Sygnały Dnia — Wartości PKO BP oblicza pan na ile mniej więcej? Jeśliby wszystko dobrze poszło.

Jacek Socha — Trudno powiedzieć, bo to zależy od sytuacji rynkowej. Natomiast trzeba patrzeć na to, że jest to kwota od około 5 do 6 miliardów złotych za ten pakiet trzydziestoprocentowy w zależności od wyceny rynkowej, tak że PKO to będzie mniej więcej 15 a 20 miliardów złotych.

Sygnały Dnia — A swoją drogą ciekawe, czym kierują się ci, którzy ustalają wpływy do budżetu państwa z tytułu prywatyzacji, rok wcześniej wpisując to do budżetu państwa?

Jacek Socha — To prawda, że trzeba dokładniej planować. Nie wiem, czy takie planowanie było wcześniej robione, w każdym bądź razie za wykonanie budżetu 2003 Najwyższa Izba Kontroli oceniła to źle. A z drugiej strony słyszę na komisjach sejmowych, że wykonanie budżetu jest z części prywatyzacyjnej znowu nie aż takie ważne, ponieważ to zależy od sytuacji rynkowej. Więc mamy tutaj dysonans. Z jednej strony są negatywne oceny NIK za nie wykonanie budżetu, przecież trzeba wykonywać ustawy budżetowe, a z drugiej strony się mówi, że prywatyzacja powinna iść innym tempem i nie być powiązana z potrzebami budżetowymi. Natomiast rzeczywiście wielokrotnie od 2000 roku budżet jest nie wykonywany. Jeżeli sprzeda się w tym roku PKO BP, ale mówię jeszcze raz, że to nie jest tylko i wyłącznie spojrzenie budżetowe, to jest również patrzenie na rynek. Moim zdaniem co roku minister skarbu w najbliższych latach na potrzeby Otwartych Funduszy Emerytalnych powinien sprzedawać spółki, które w okolicach 2,5–3 miliardów mogłyby
być nabywane przez Otwarte Fundusze Emerytalne.
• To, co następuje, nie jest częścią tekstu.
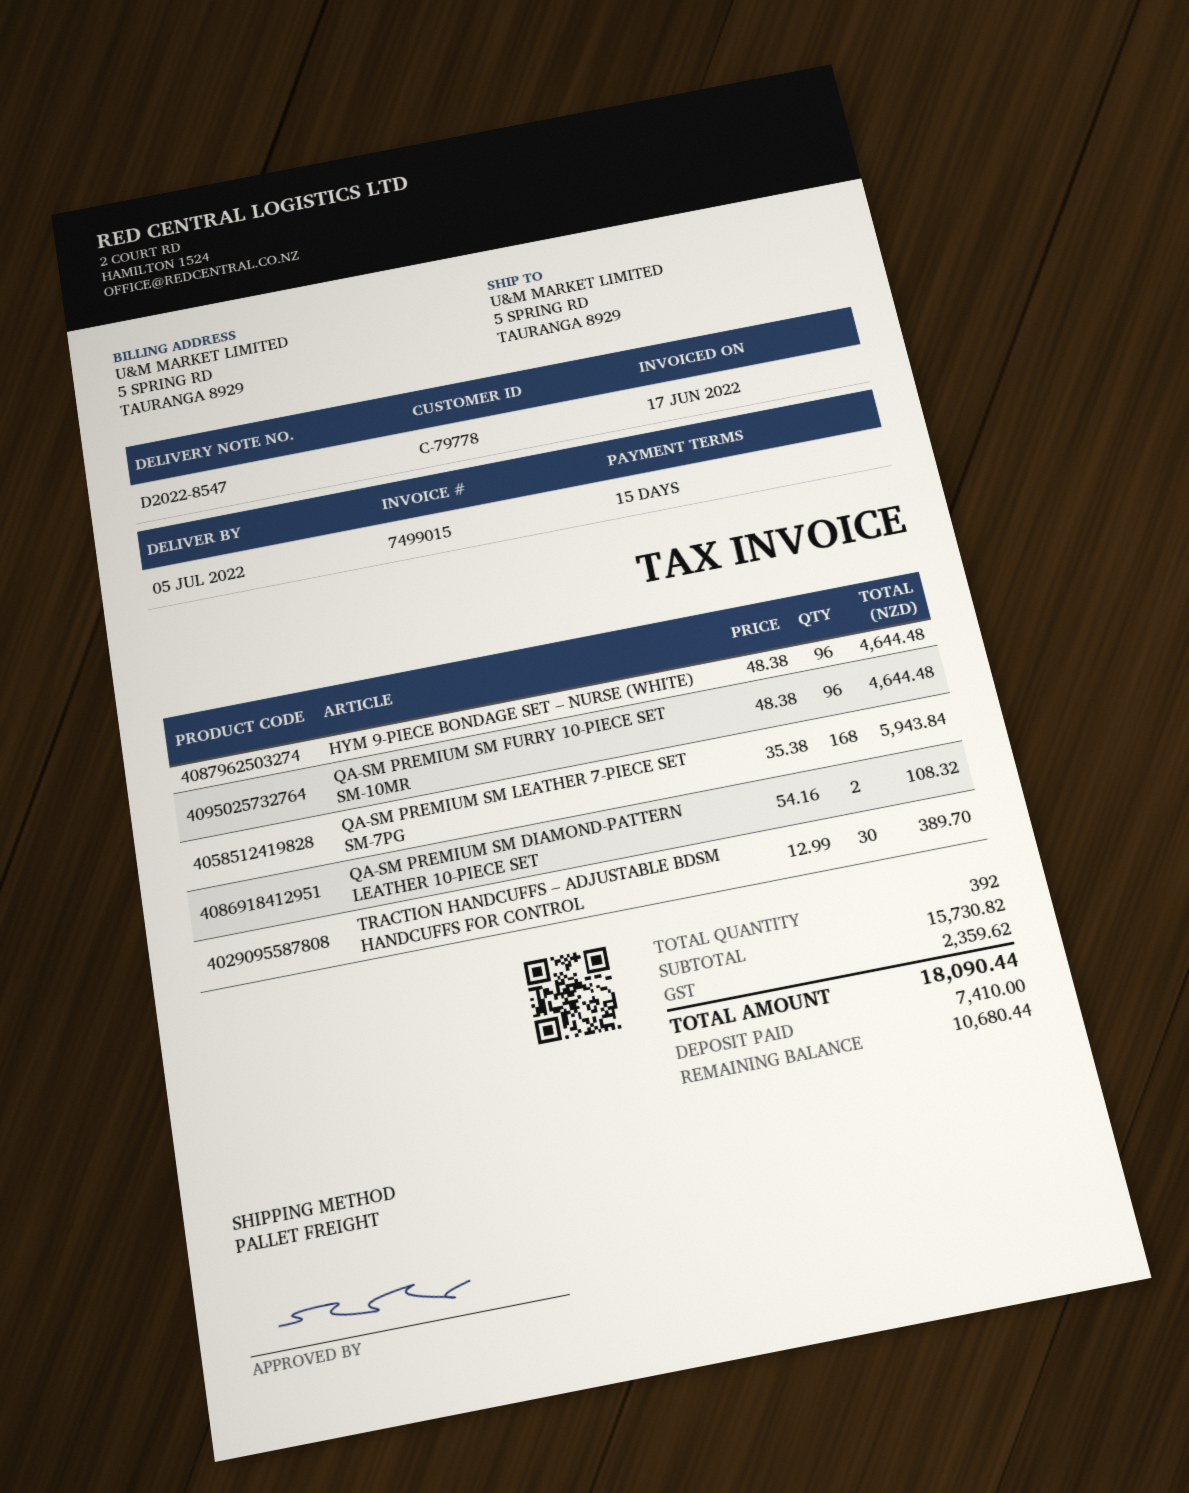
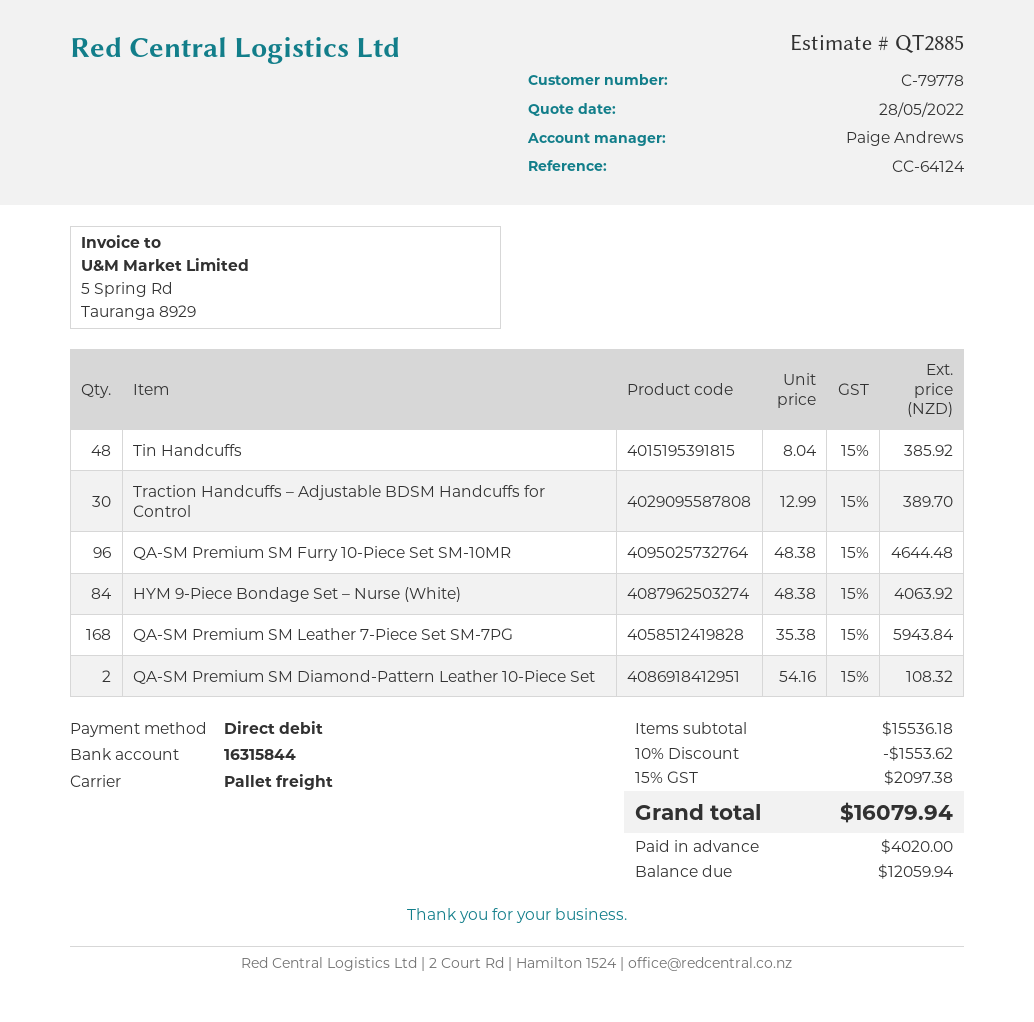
HYM 9-PIECE BONDAGE SET – NURSE (WHITE): 96 x 48.38 = 4644.48 -> 84 x 48.38 = 4063.92
Tin Handcuffs: none -> 48 x 8.04 = 385.92
subtotal: 15730.82 -> 15536.18
discount: none -> 10% = 1553.62
tax: 2359.62 -> 2097.38
total: 18090.44 -> 16079.94
deposit: 7410.00 -> 4020.00
balance: 10680.44 -> 12059.94

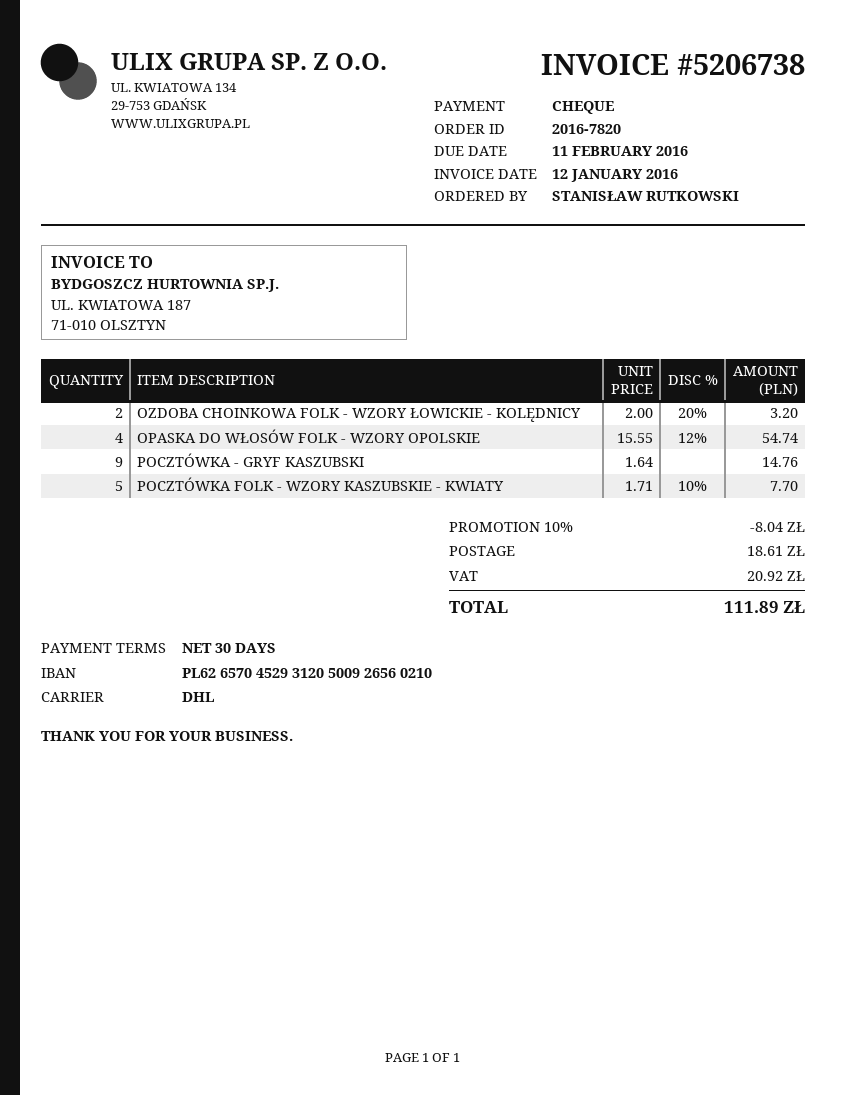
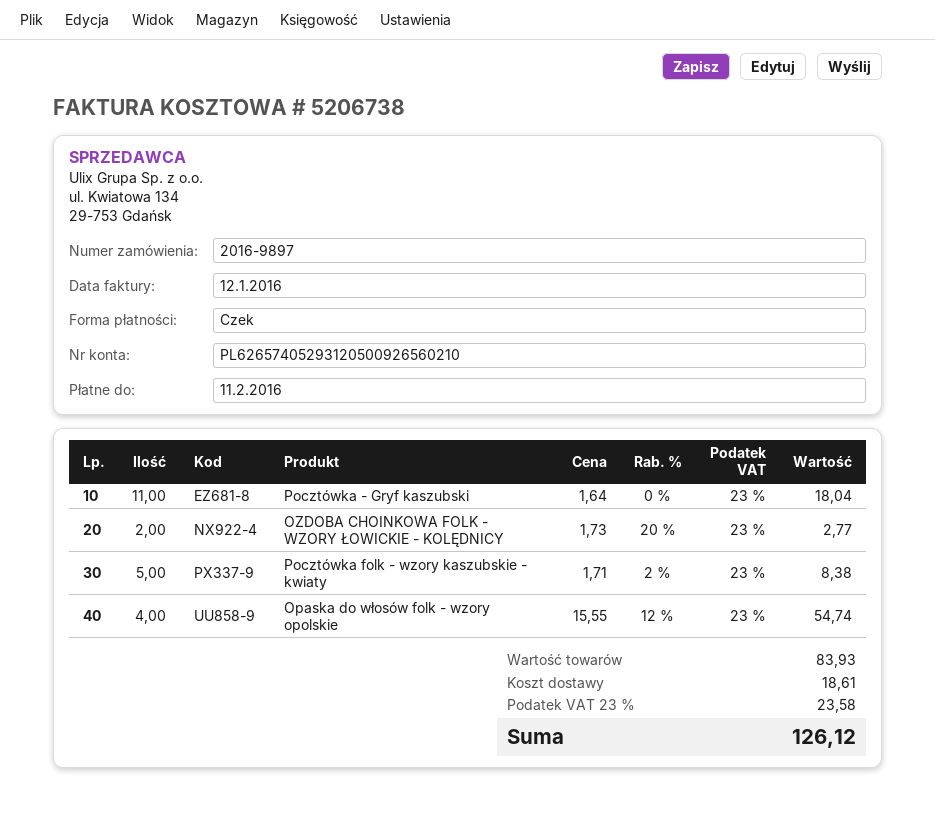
order number: 2016-7820 -> 2016-9897
bank account: PL62657045293120500926560210 -> PL62657405293120500926560210
OZDOBA CHOINKOWA FOLK - WZORY ŁOWICKIE - KOLĘDNICY: 2 x 2.00 - 20% = 3.20 -> 2 x 1.73 - 20% = 2.77
POCZTÓWKA - GRYF KASZUBSKI: 9 x 1.64 = 14.76 -> 11 x 1.64 = 18.04
POCZTÓWKA FOLK - WZORY KASZUBSKIE - KWIATY: 5 x 1.71 - 10% = 7.70 -> 5 x 1.71 - 2% = 8.38
discount: 10% = 8.04 -> none
tax: 20.92 -> 23.58
total: 111.89 -> 126.12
To gwarantuje w moim przekonaniu właściwą strukturę aktywów OFE. Bo jeżeli nie, no to mają zbyt wąskie pole do inwestycji na giełdzie w Warszawie i to mogłoby rodzić poważne problemy.

Sygnały Dnia — Pan wspomniał o Najwyższej Izbie Kontroli, która stwierdziła, że Ministerstwo Skarbu źle sprzedaje państwowe przedsiębiorstwa. Co znaczy „źle sprzedaje”? Jak rozumiem, za tanio pewnie.

Jacek Socha — Nie wiem akurat w tym ogólnym sformułowaniu, co NIK miał na myśli. Myślę, że to by chodziło bardziej o to, że nie wykonany został budżet ubiegłoroczny. Są prowadzone kontrole NIK w ministerstwie. Uważam, że bardzo dobrze, że one są. W tej chwili jest równolegle osiem kontroli. Ministerstwo Skarbu powinno być pod lupą, czy przypadkiem czegoś złego nie robi. Ale co oznacza to określenie? Moim zdaniem jest to sformułowanie ogólne.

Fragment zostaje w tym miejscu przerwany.